Binary Classification: Twitter sentiment analysis

December 24, 2016
This experiment demonstrates the use of the Execute R Script, Feature Selection, Feature Hashing modules to train a text sentiment classification engine.
In this article, we'll explain how to to build an experiment for sentiment analysis using Microsoft Azure Machine Learning Studio. Sentiment analysis is a special case of text mining that is increasingly important in business intelligence and and social media analysis. For example, sentiment analysis of user reviews and tweets can help companies monitor public sentiment about their brands, or help consumers who want to identify opinion polarity before purchasing a product.
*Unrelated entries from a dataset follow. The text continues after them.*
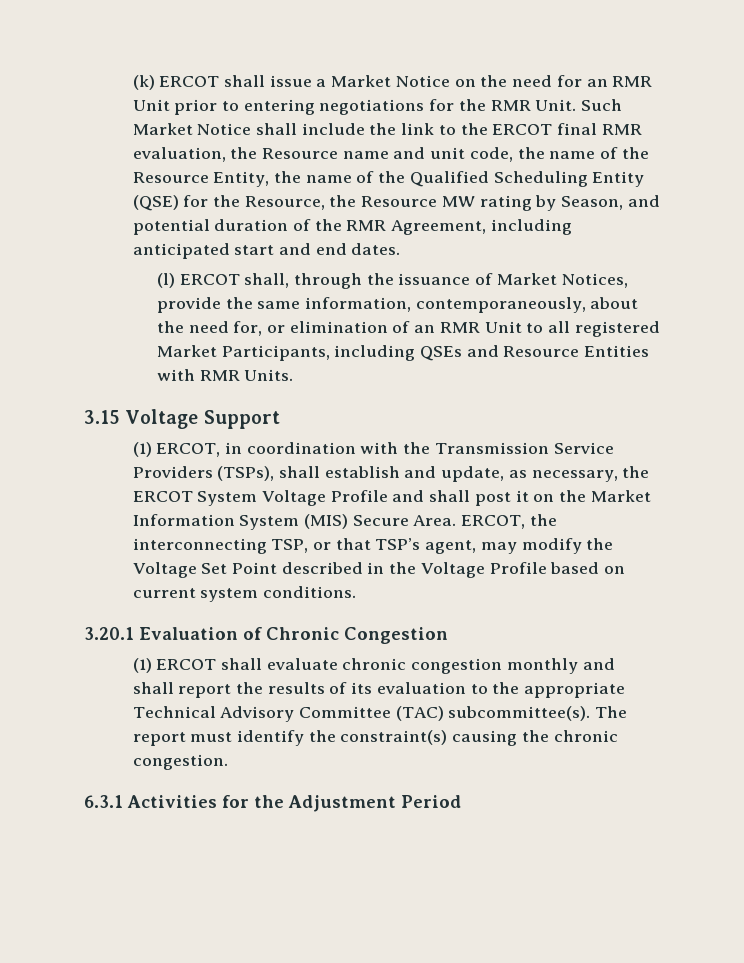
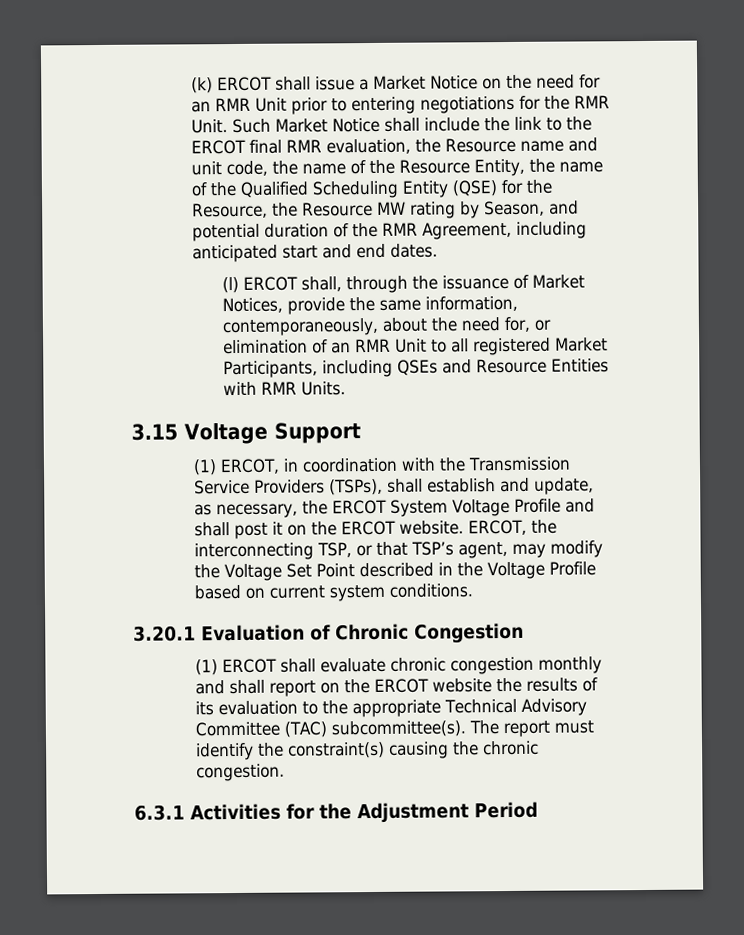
- (1) ERCOT, in coordination with the Transmission Service Providers (TSPs), shall establish and update, as necessary, the ERCOT System Voltage Profile and shall post it on the Market Information System (MIS) Secure Area.
+ (1) ERCOT, in coordination with the Transmission Service Providers (TSPs), shall establish and update, as necessary, the ERCOT System Voltage Profile and shall post it on the ERCOT website.
- (1) ERCOT shall evaluate chronic congestion monthly and shall report the results of its evaluation to the appropriate Technical Advisory Committee (TAC) subcommittee(s).
+ (1) ERCOT shall evaluate chronic congestion monthly and shall report on the ERCOT website the results of its evaluation to the appropriate Technical Advisory Committee (TAC) subcommittee(s).

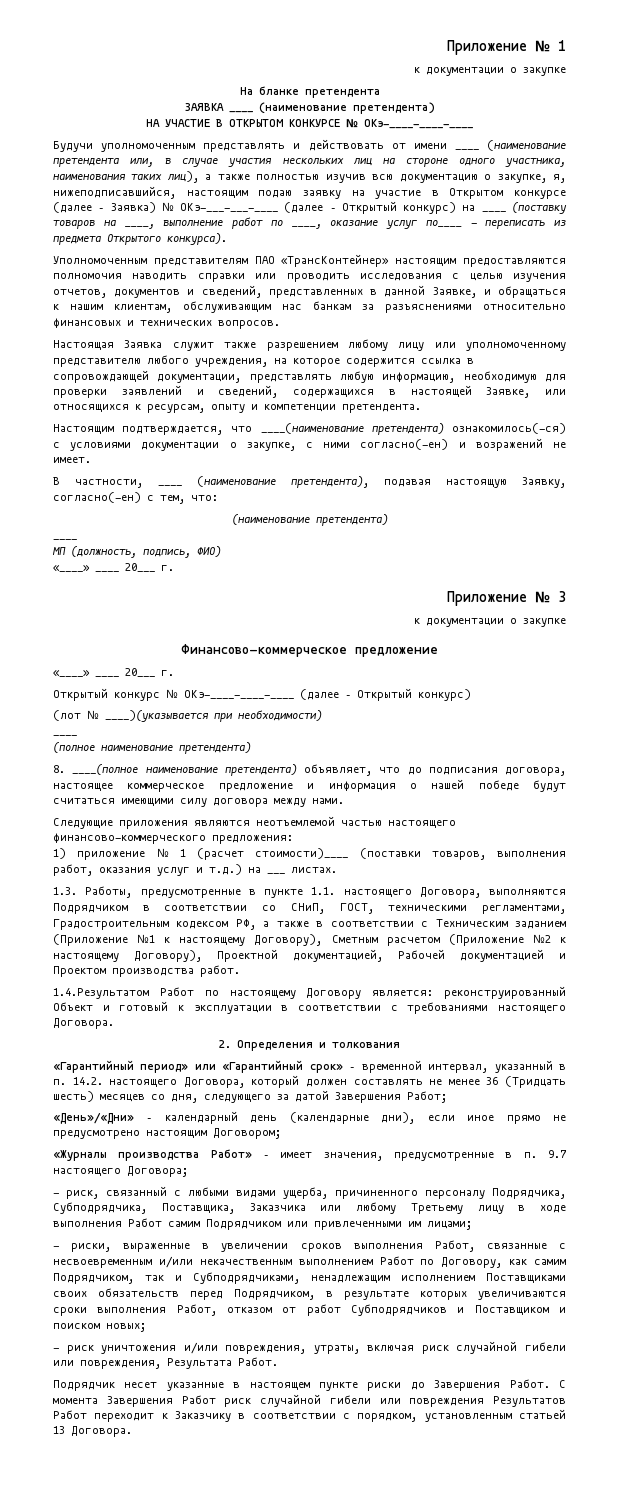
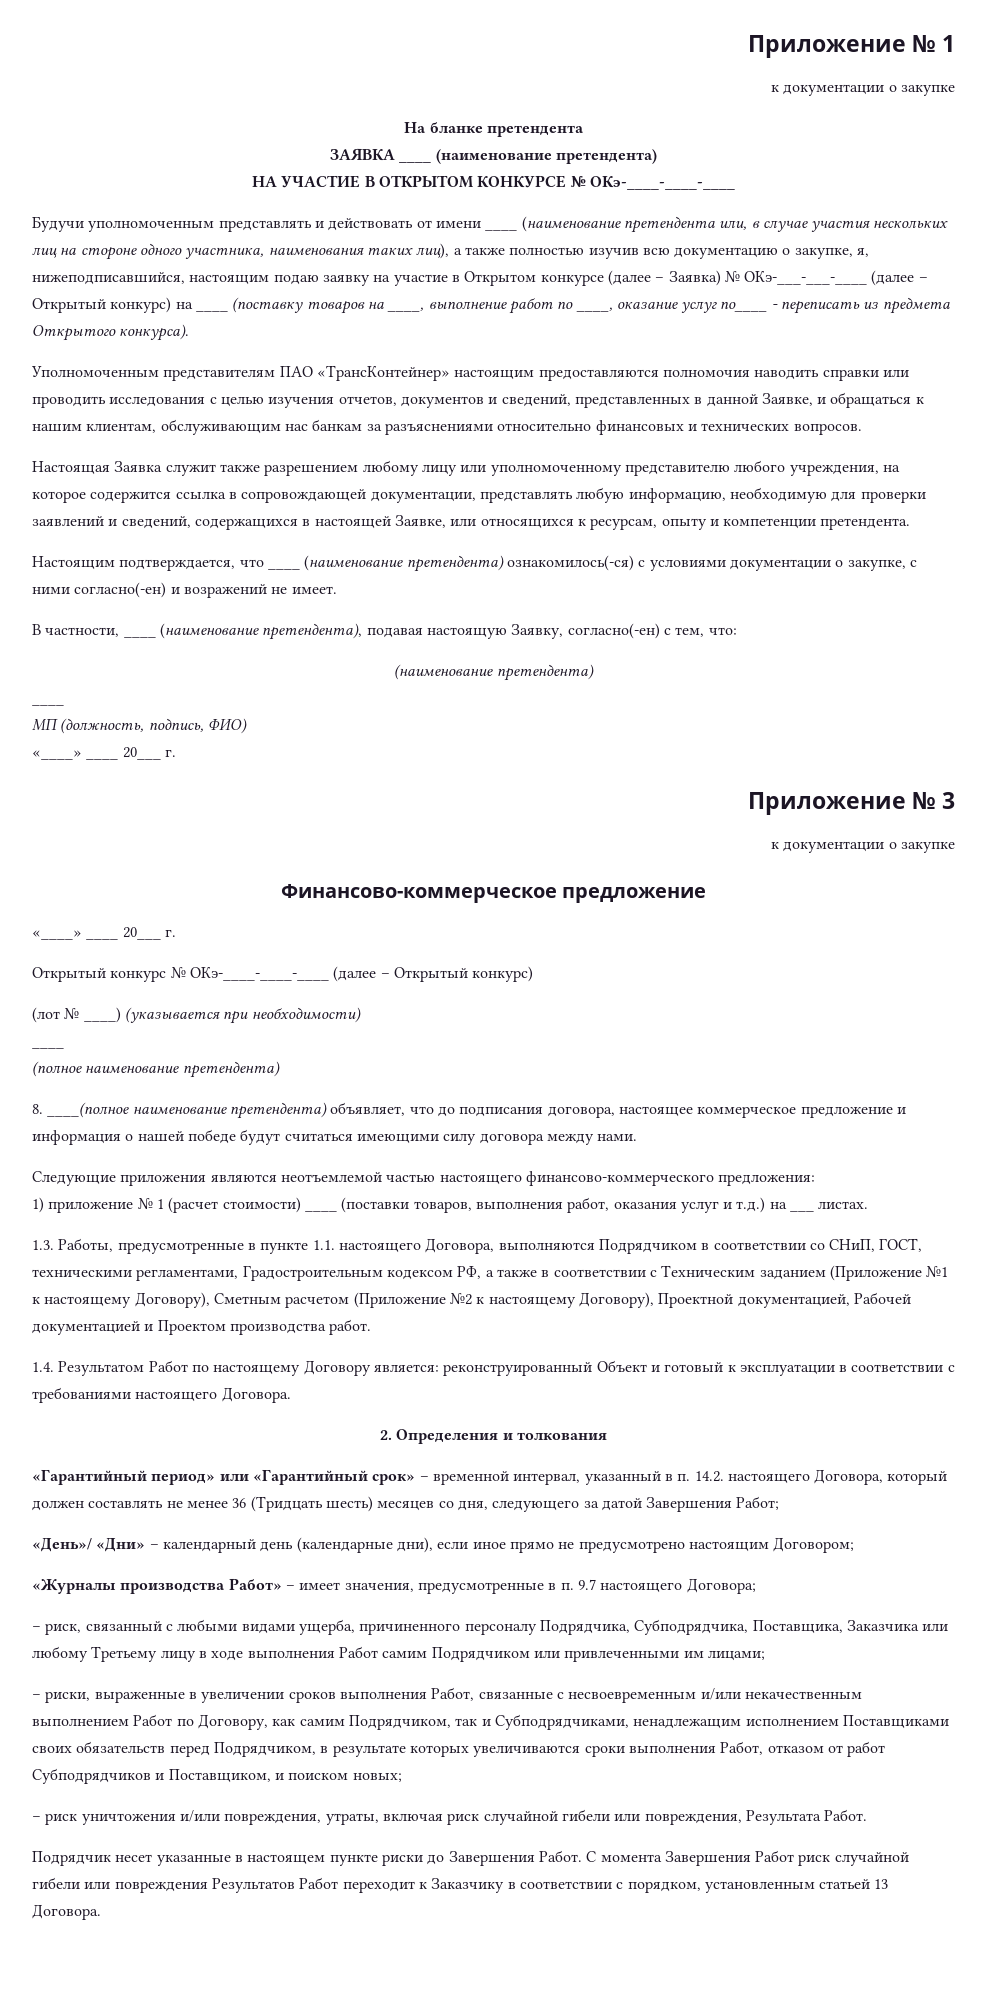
- Настоящим подтверждается, что ____(наименование претендента) ознакомилось(-ся) с условиями документации о закупке, с ними согласно(-ен) и возражений не имеет.
+ Настоящим подтверждается, что ____ (наименование претендента) ознакомилось(-ся) с условиями документации о закупке, с ними согласно(-ен) и возражений не имеет.
- (лот № ____)(указывается при необходимости)
+ (лот № ____) (указывается при необходимости)
- 1) приложение № 1 (расчет стоимости)____ (поставки товаров, выполнения работ, оказания услуг и т.д.) на ___ листах.
+ 1) приложение № 1 (расчет стоимости) ____ (поставки товаров, выполнения работ, оказания услуг и т.д.) на ___ листах.
- 1.4.Результатом Работ по настоящему Договору является: реконструированный Объект и готовый к эксплуатации в соответствии с требованиями настоящего Договора.
+ 1.4. Результатом Работ по настоящему Договору является: реконструированный Объект и готовый к эксплуатации в соответствии с требованиями настоящего Договора.
- «День»/«Дни» – календарный день (календарные дни), если иное прямо не предусмотрено настоящим Договором;
+ «День»/ «Дни» – календарный день (календарные дни), если иное прямо не предусмотрено настоящим Договором;
- − риски, выраженные в увеличении сроков выполнения Работ, связанные с несвоевременным и/или некачественным выполнением Работ по Договору, как самим Подрядчиком, так и Субподрядчиками, ненадлежащим исполнением Поставщиками своих обязательств перед Подрядчиком, в результате которых увеличиваются сроки выполнения Работ, отказом от работ Субподрядчиков и Поставщиком и поиском новых;
+ − риски, выраженные в увеличении сроков выполнения Работ, связанные с несвоевременным и/или некачественным выполнением Работ по Договору, как самим Подрядчиком, так и Субподрядчиками, ненадлежащим исполнением Поставщиками своих обязательств перед Подрядчиком, в результате которых увеличиваются сроки выполнения Работ, отказом от работ Субподрядчиков и Поставщиком, и поиском новых;

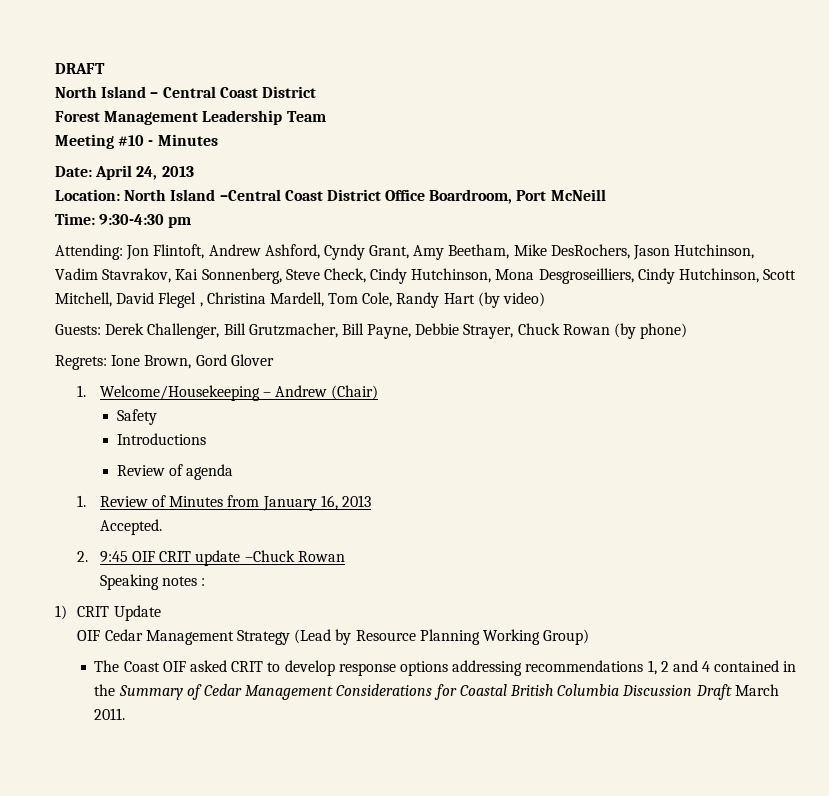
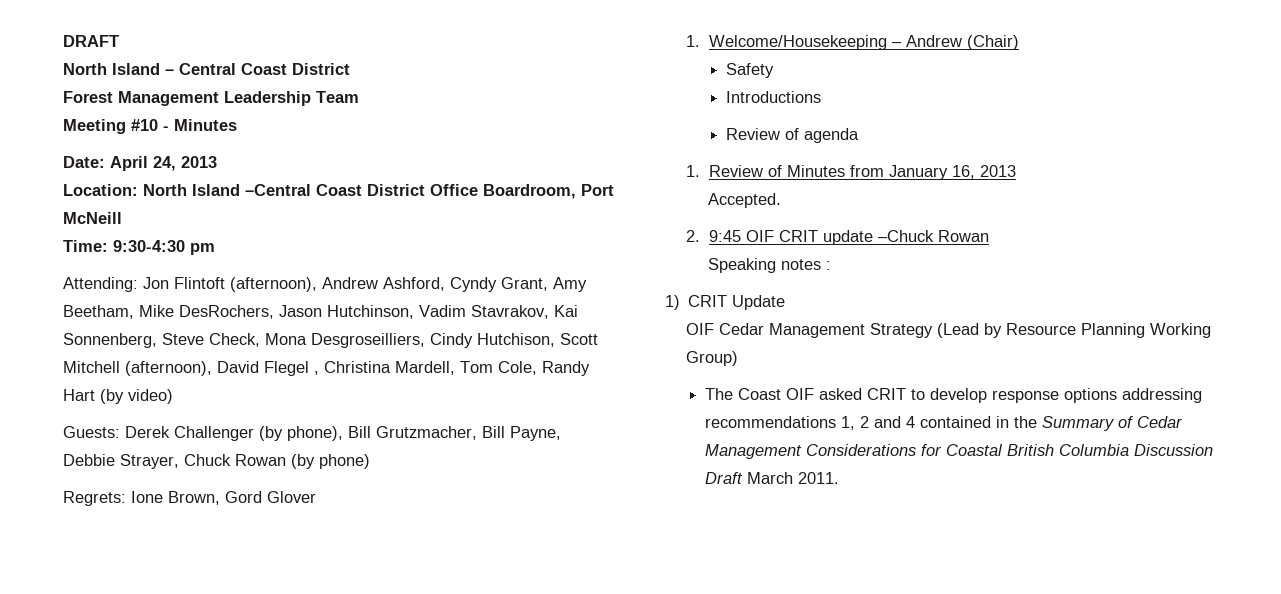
- Attending: Jon Flintoft, Andrew Ashford, Cyndy Grant, Amy Beetham, Mike DesRochers, Jason Hutchinson, Vadim Stavrakov, Kai Sonnenberg, Steve Check, Cindy Hutchinson, Mona Desgroseilliers, Cindy Hutchinson, Scott Mitchell, David Flegel , Christina Mardell, Tom Cole, Randy Hart (by video)
+ Attending: Jon Flintoft (afternoon), Andrew Ashford, Cyndy Grant, Amy Beetham, Mike DesRochers, Jason Hutchinson, Vadim Stavrakov, Kai Sonnenberg, Steve Check, Mona Desgroseilliers, Cindy Hutchison, Scott Mitchell (afternoon), David Flegel , Christina Mardell, Tom Cole, Randy Hart (by video)
- Guests: Derek Challenger, Bill Grutzmacher, Bill Payne, Debbie Strayer, Chuck Rowan (by phone)
+ Guests: Derek Challenger (by phone), Bill Grutzmacher, Bill Payne, Debbie Strayer, Chuck Rowan (by phone)

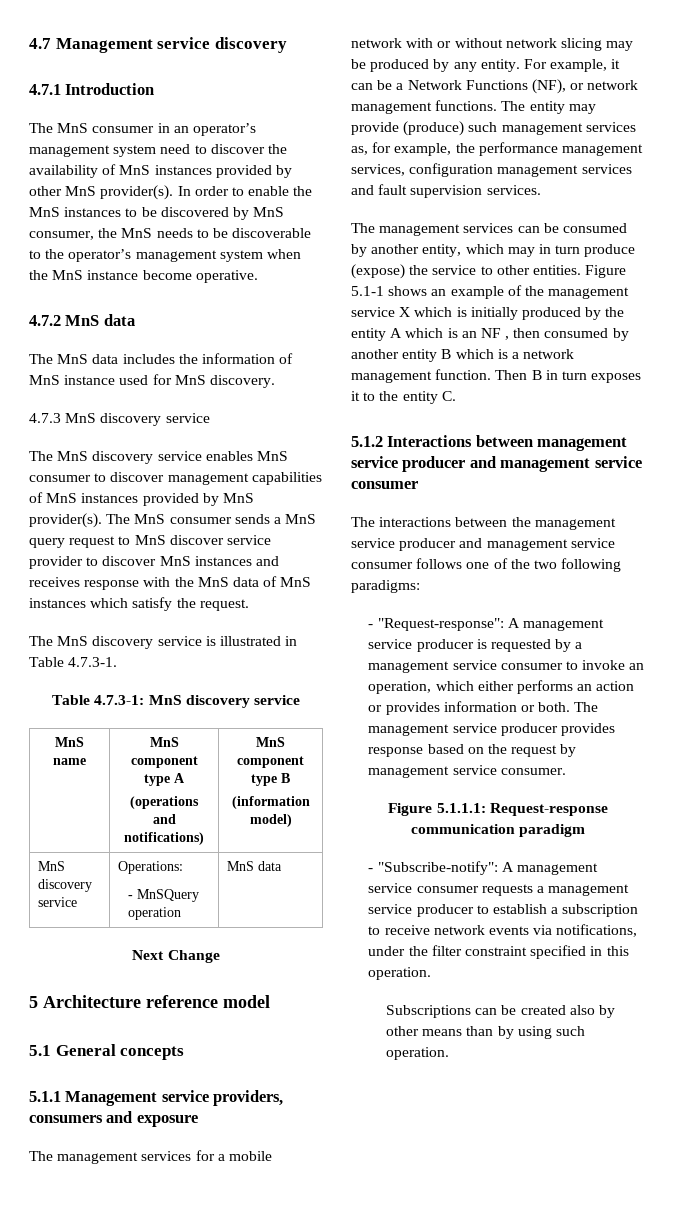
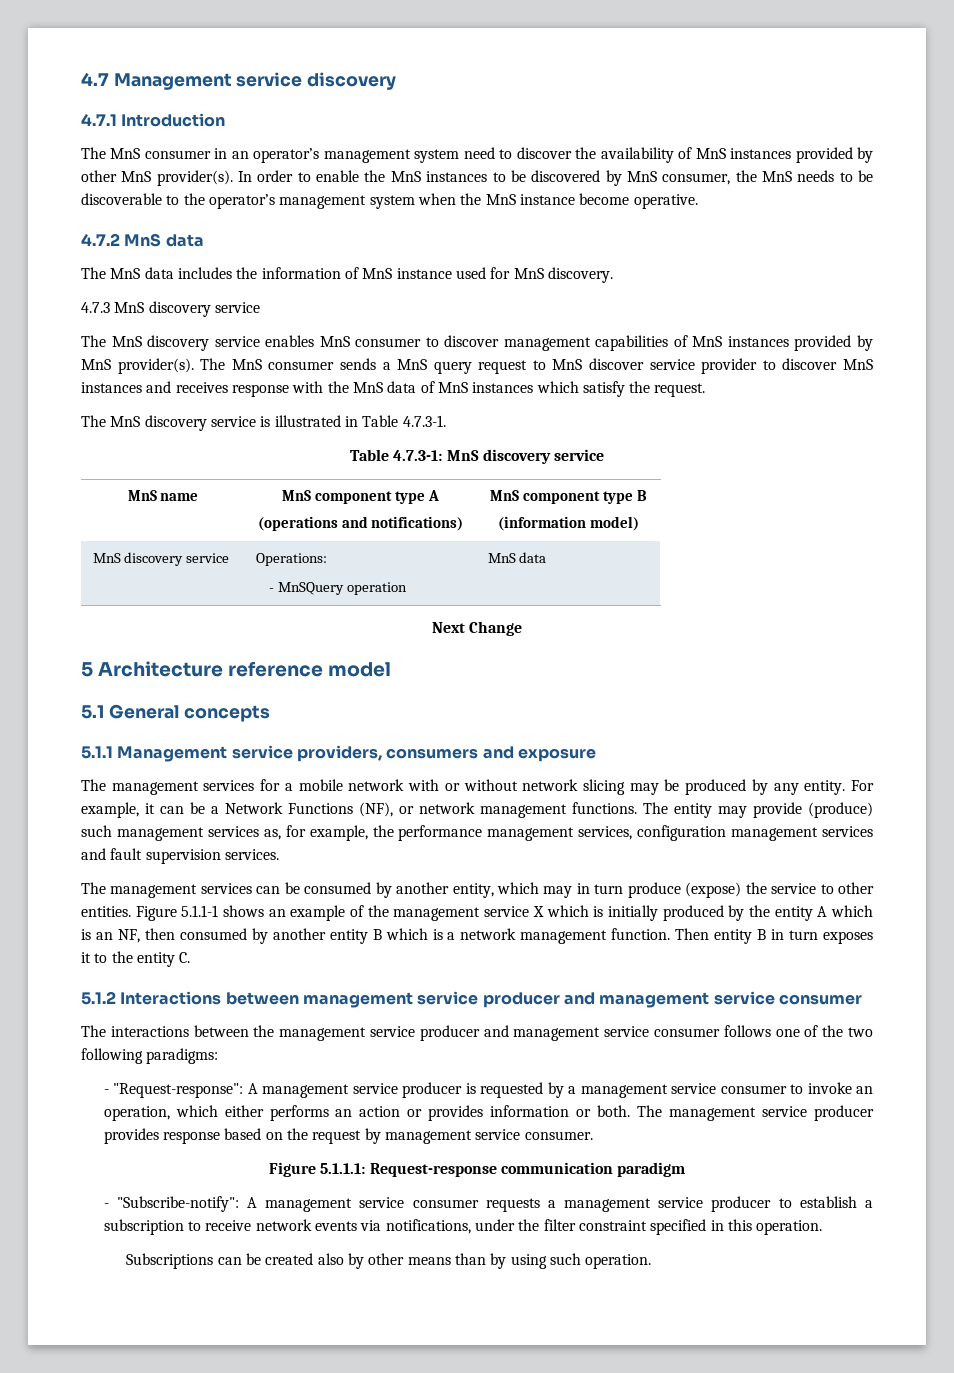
- Figure 5.1-1 shows an example of the management service X which is initially produced by the entity A which is an NF , then consumed by another entity B which is a network management function.
+ Figure 5.1.1-1 shows an example of the management service X which is initially produced by the entity A which is an NF, then consumed by another entity B which is a network management function.
- Then B in turn exposes it to the entity C.
+ Then entity B in turn exposes it to the entity C.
This experiment demonstrates the use of the Feature Hashing, Execute R Script and Filter-Based Feature Selection modules to train a sentiment analysis engine. We use a data-driven machine learning approach instead of a lexicon-based approach, as the latter is known to have high precision but low coverage compared to an approach that learns from a corpus of annotated tweets. The hashing features are used to train a model using the Two-Class Support Vector Machine (SVM), and the trained model is used to predict the opinion polarity of unseen tweets. The output predictions can be aggregated over all the tweets containing a certain keyword, such as brand, celebrity, product, book names, etc in order to find out the overall sentiment around that keyword. The experiment is generic enough that you could use this framework to solve any text classification task given a reasonable amount of labeled training data.